*WORK TASK:* Write out every entry precisely as given, leaving the pictures out.
[Start of section]
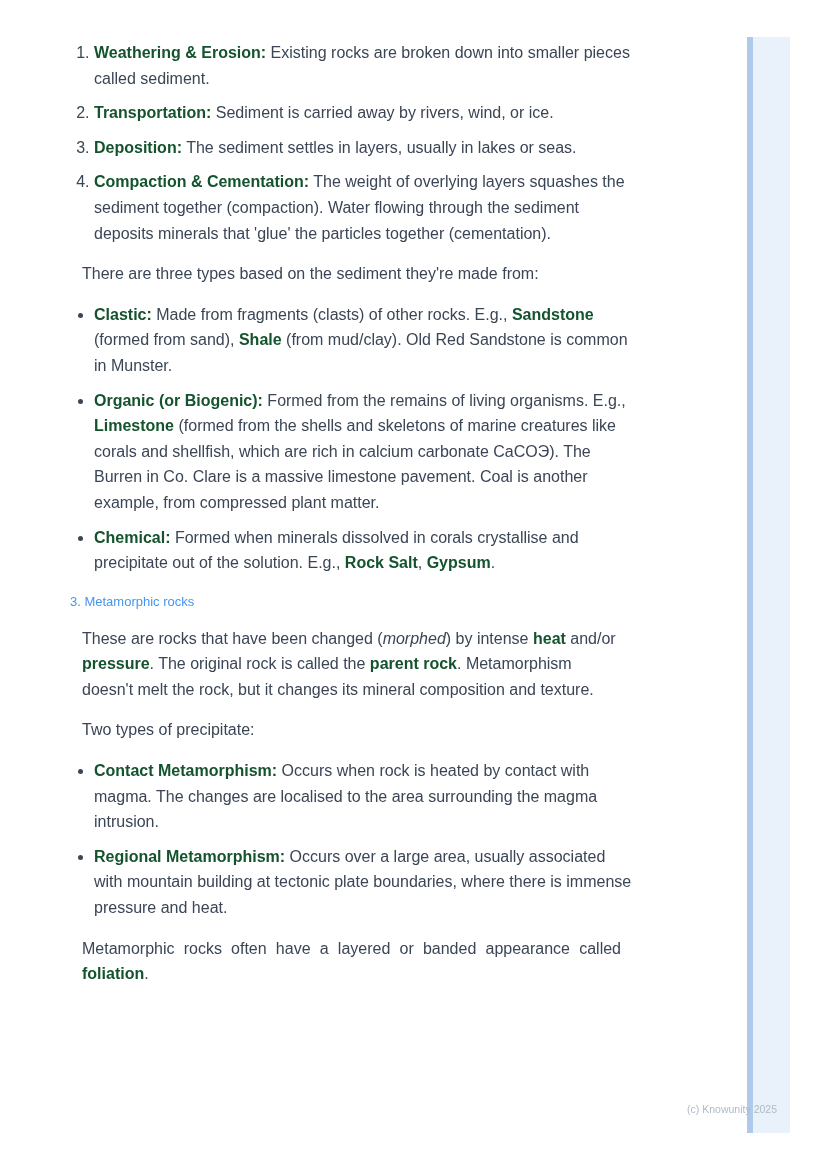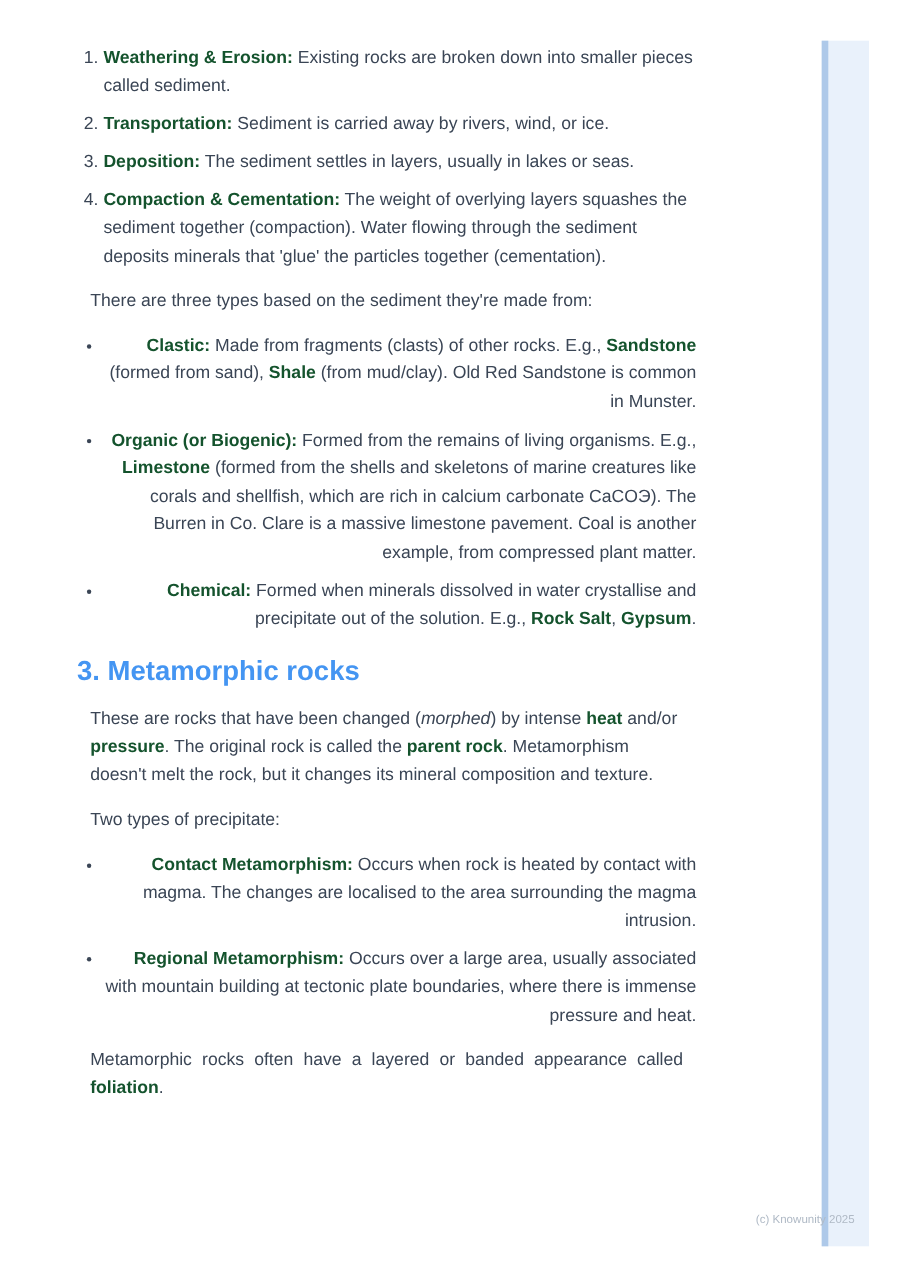--- a/index.html
+++ b/index.html
@@ -34,7 +34,7 @@
   }
   .content p.justify { text-align: justify; }
   .content p.italic { font-style: italic; }
-  ul { list-style-type: disc; text-align: right; }
+  ul { list-style-type: disc; }
   .scroll-track {
     position: absolute;
     left: 747px; top: 37px;

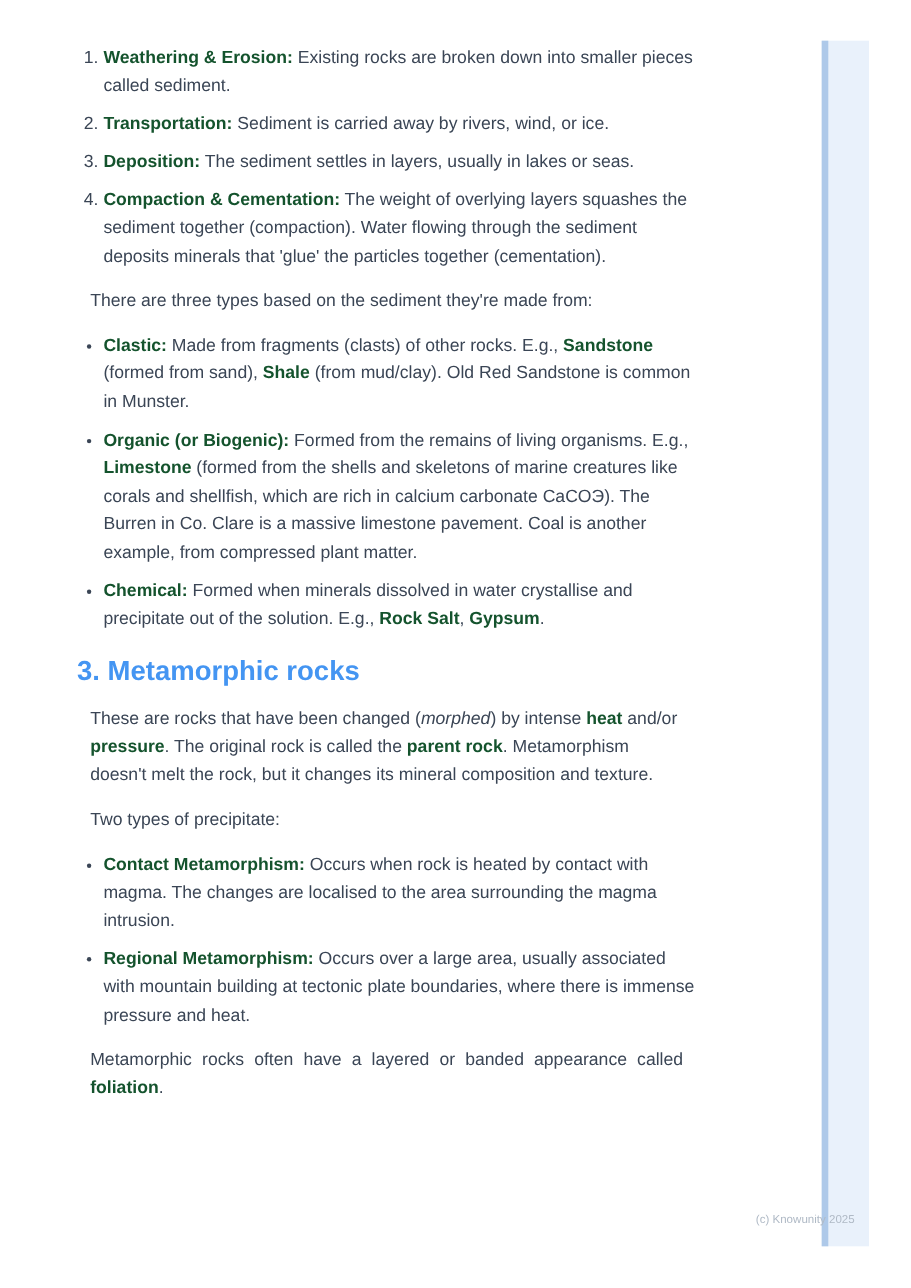--- a/index.html
+++ b/index.html
@@ -67,7 +67,7 @@
     <ul>
       <li><strong>Clastic:</strong><span> Made from fragments (clasts) of other rocks. E.g., </span><strong>Sandstone</strong><span> (formed from sand), </span><strong>Shale</strong><span> (from mud/clay). Old Red Sandstone is common in Munster.</span></li>
       <li><strong>Organic (or Biogenic):</strong><span> Formed from the remains of living organisms. E.g., </span><strong>Limestone</strong><span> (formed from the shells and skeletons of marine creatures like corals and shellfish, which are rich in calcium carbonate CaCOЭ). The Burren in Co. Clare is a massive limestone pavement. Coal is another example, from compressed plant matter.</span></li>
-      <li><strong>Chemical:</strong><span> Formed when minerals dissolved in water crystallise and precipitate out of the solution. E.g., </span><strong>Rock Salt</strong><span>, </span><strong>Gypsum</strong><span>.</span></li>
+      <li><strong>Chemical:</strong><span> Formed when minerals dissolved in corals crystallise and precipitate out of the solution. E.g., </span><strong>Rock Salt</strong><span>, </span><strong>Gypsum</strong><span>.</span></li>
     </ul>
     <h2>3. Metamorphic rocks</h2>
     <p><span>These are rocks that have been changed (</span><em>morphed</em><span>) by intense </span><strong>heat</strong><span> and/or </span><strong>pressure</strong><span>. The original rock is called the </span><strong>parent rock</strong><span>. Metamorphism doesn't melt the rock, but it changes its mineral composition and texture.</span></p>

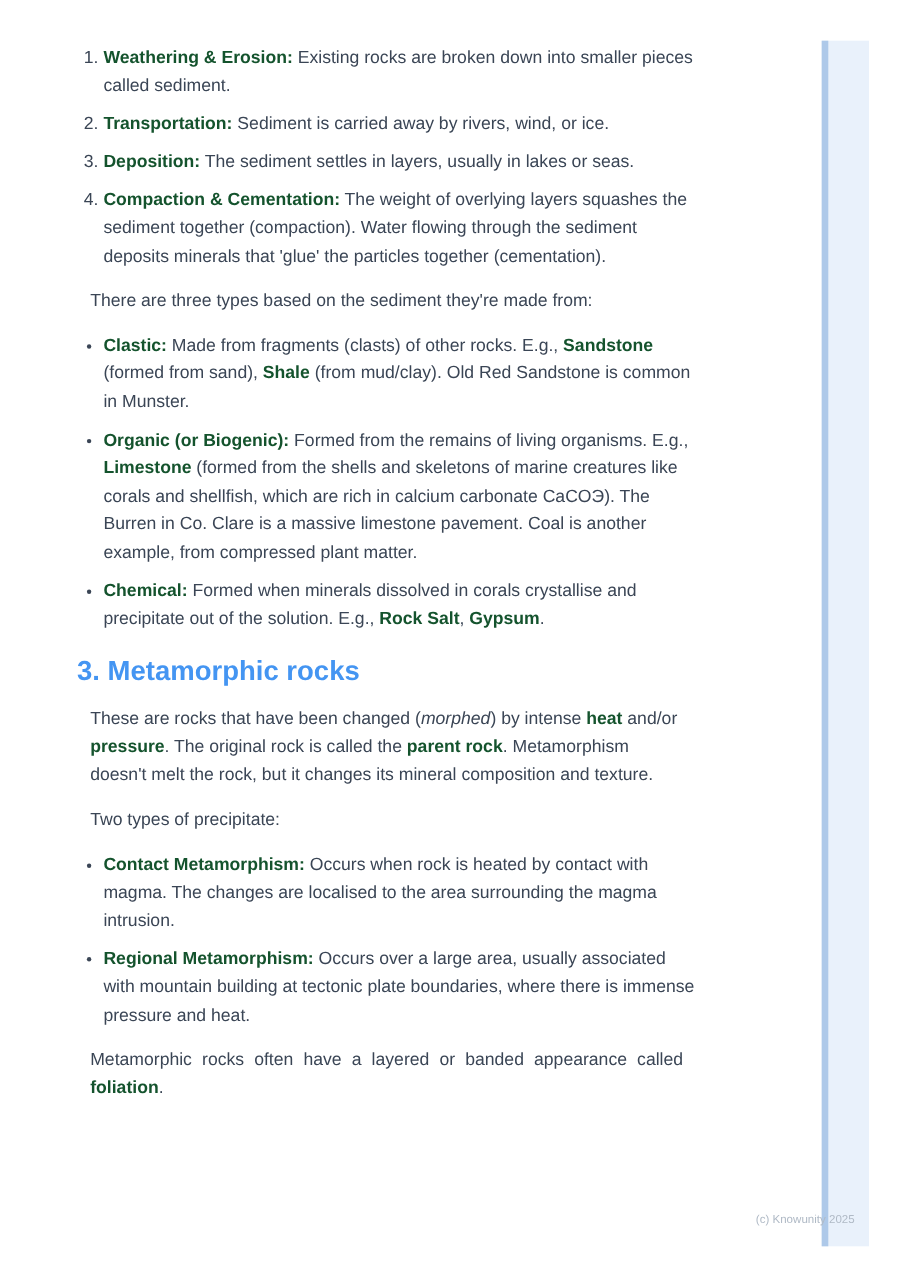--- a/index.html
+++ b/index.html
@@ -27,8 +27,8 @@
   .content strong { color: #14532d; font-weight: 700; }
   .content h2 {
     color: #4495f2;
-    font-size: 25px;
-    font-weight: 700;
+    font-size: 13px;
+    font-weight: 400;
     margin: 18px 0 14px 0;
     line-height: 1.3;
   }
[End of section]
*ANSWER TO THE EXERCISE:*
--- a/index.html
+++ b/index.html
@@ -34,7 +34,7 @@
   }
   .content p.justify { text-align: justify; }
   .content p.italic { font-style: italic; }
-  ul { list-style-type: disc; text-align: right; }
+  ul { list-style-type: disc; }
   .scroll-track {
     position: absolute;
     left: 747px; top: 37px;

--- a/index.html
+++ b/index.html
@@ -67,7 +67,7 @@
     <ul>
       <li><strong>Clastic:</strong><span> Made from fragments (clasts) of other rocks. E.g., </span><strong>Sandstone</strong><span> (formed from sand), </span><strong>Shale</strong><span> (from mud/clay). Old Red Sandstone is common in Munster.</span></li>
       <li><strong>Organic (or Biogenic):</strong><span> Formed from the remains of living organisms. E.g., </span><strong>Limestone</strong><span> (formed from the shells and skeletons of marine creatures like corals and shellfish, which are rich in calcium carbonate CaCOЭ). The Burren in Co. Clare is a massive limestone pavement. Coal is another example, from compressed plant matter.</span></li>
-      <li><strong>Chemical:</strong><span> Formed when minerals dissolved in water crystallise and precipitate out of the solution. E.g., </span><strong>Rock Salt</strong><span>, </span><strong>Gypsum</strong><span>.</span></li>
+      <li><strong>Chemical:</strong><span> Formed when minerals dissolved in corals crystallise and precipitate out of the solution. E.g., </span><strong>Rock Salt</strong><span>, </span><strong>Gypsum</strong><span>.</span></li>
     </ul>
     <h2>3. Metamorphic rocks</h2>
     <p><span>These are rocks that have been changed (</span><em>morphed</em><span>) by intense </span><strong>heat</strong><span> and/or </span><strong>pressure</strong><span>. The original rock is called the </span><strong>parent rock</strong><span>. Metamorphism doesn't melt the rock, but it changes its mineral composition and texture.</span></p>

--- a/index.html
+++ b/index.html
@@ -27,8 +27,8 @@
   .content strong { color: #14532d; font-weight: 700; }
   .content h2 {
     color: #4495f2;
-    font-size: 25px;
-    font-weight: 700;
+    font-size: 13px;
+    font-weight: 400;
     margin: 18px 0 14px 0;
     line-height: 1.3;
   }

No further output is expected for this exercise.